Task objective =
The string "none" may appear on lines of the entries below; report how many such lines there are, and only that.

Dataset records =
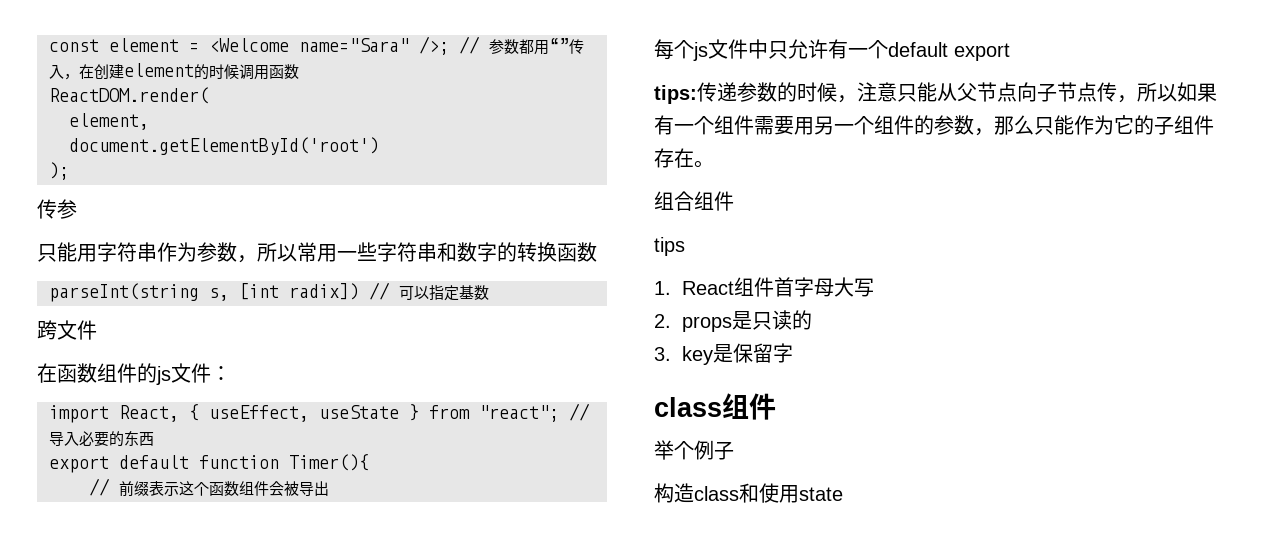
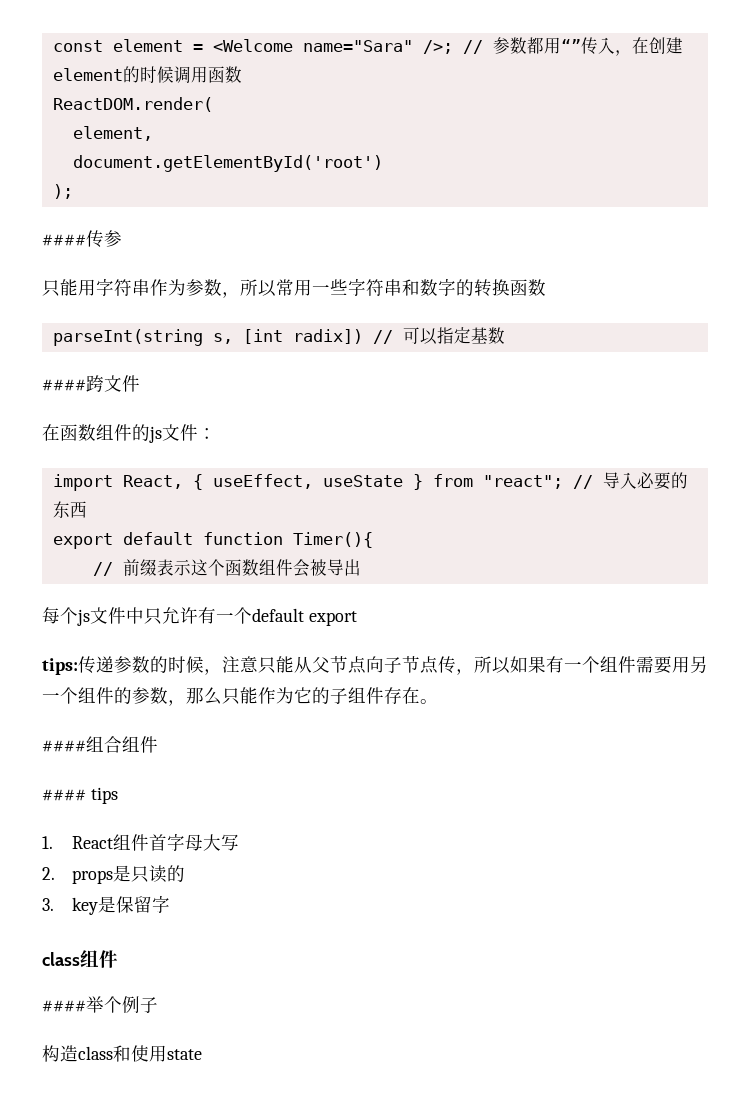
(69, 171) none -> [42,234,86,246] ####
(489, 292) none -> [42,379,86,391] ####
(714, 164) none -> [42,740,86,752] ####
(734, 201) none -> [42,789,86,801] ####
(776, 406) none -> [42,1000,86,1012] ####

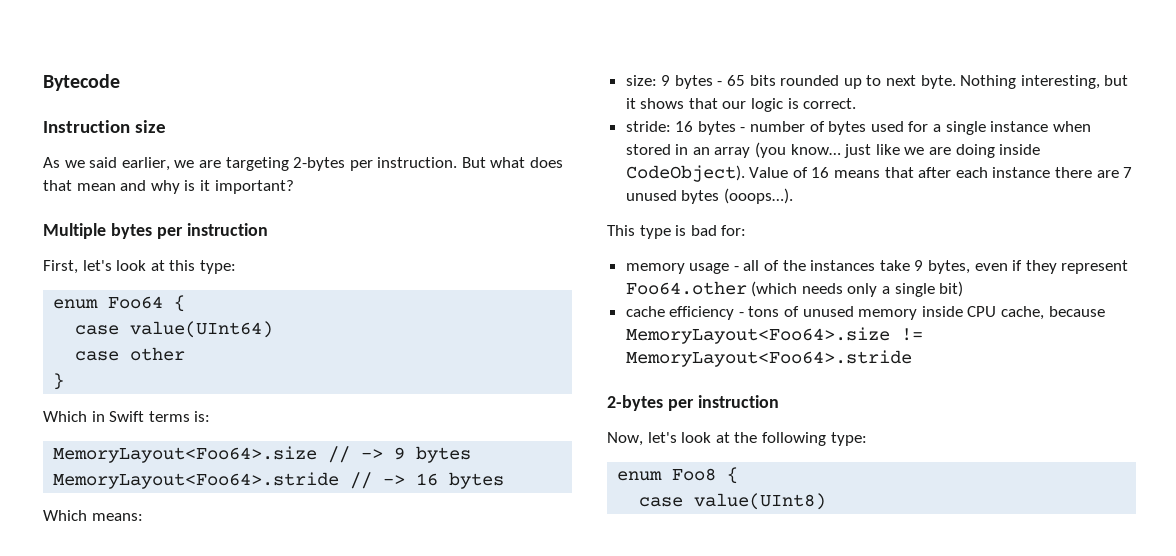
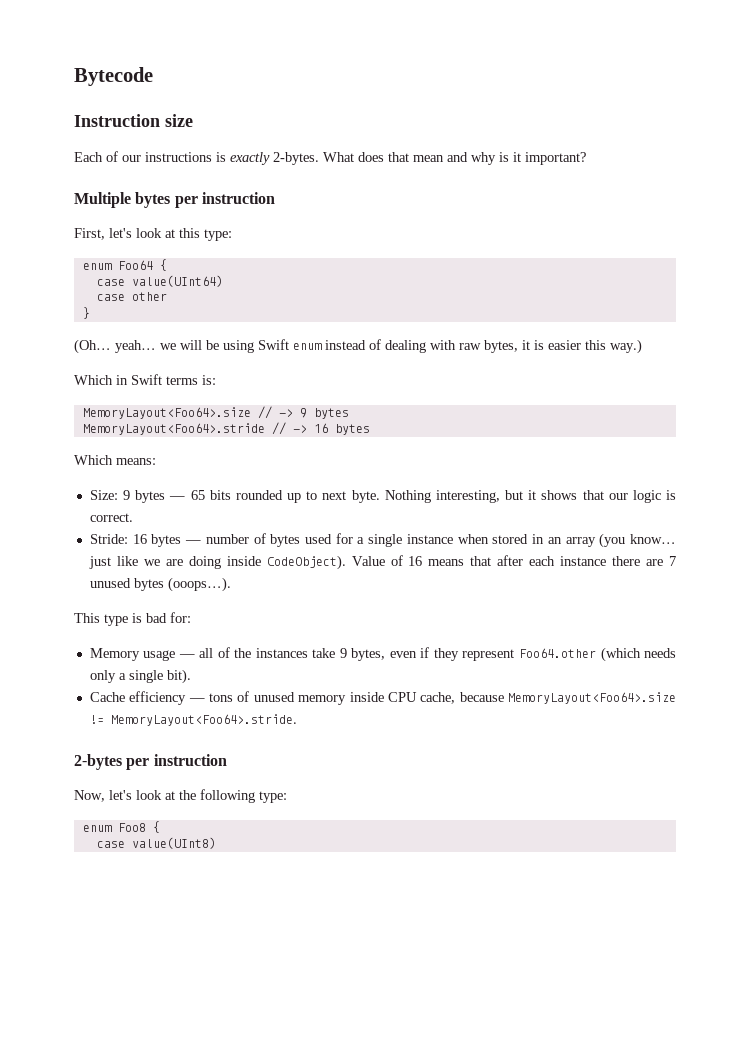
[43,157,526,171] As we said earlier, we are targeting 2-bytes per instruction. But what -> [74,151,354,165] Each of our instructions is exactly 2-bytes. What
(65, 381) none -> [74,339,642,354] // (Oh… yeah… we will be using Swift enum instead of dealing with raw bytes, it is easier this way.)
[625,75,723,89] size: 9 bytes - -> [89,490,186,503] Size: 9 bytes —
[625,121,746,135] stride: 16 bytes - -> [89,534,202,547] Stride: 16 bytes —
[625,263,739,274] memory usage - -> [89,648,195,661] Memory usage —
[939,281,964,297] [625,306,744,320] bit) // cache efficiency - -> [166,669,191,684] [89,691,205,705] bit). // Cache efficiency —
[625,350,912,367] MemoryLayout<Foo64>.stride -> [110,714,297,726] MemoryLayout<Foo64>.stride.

Answer below =
6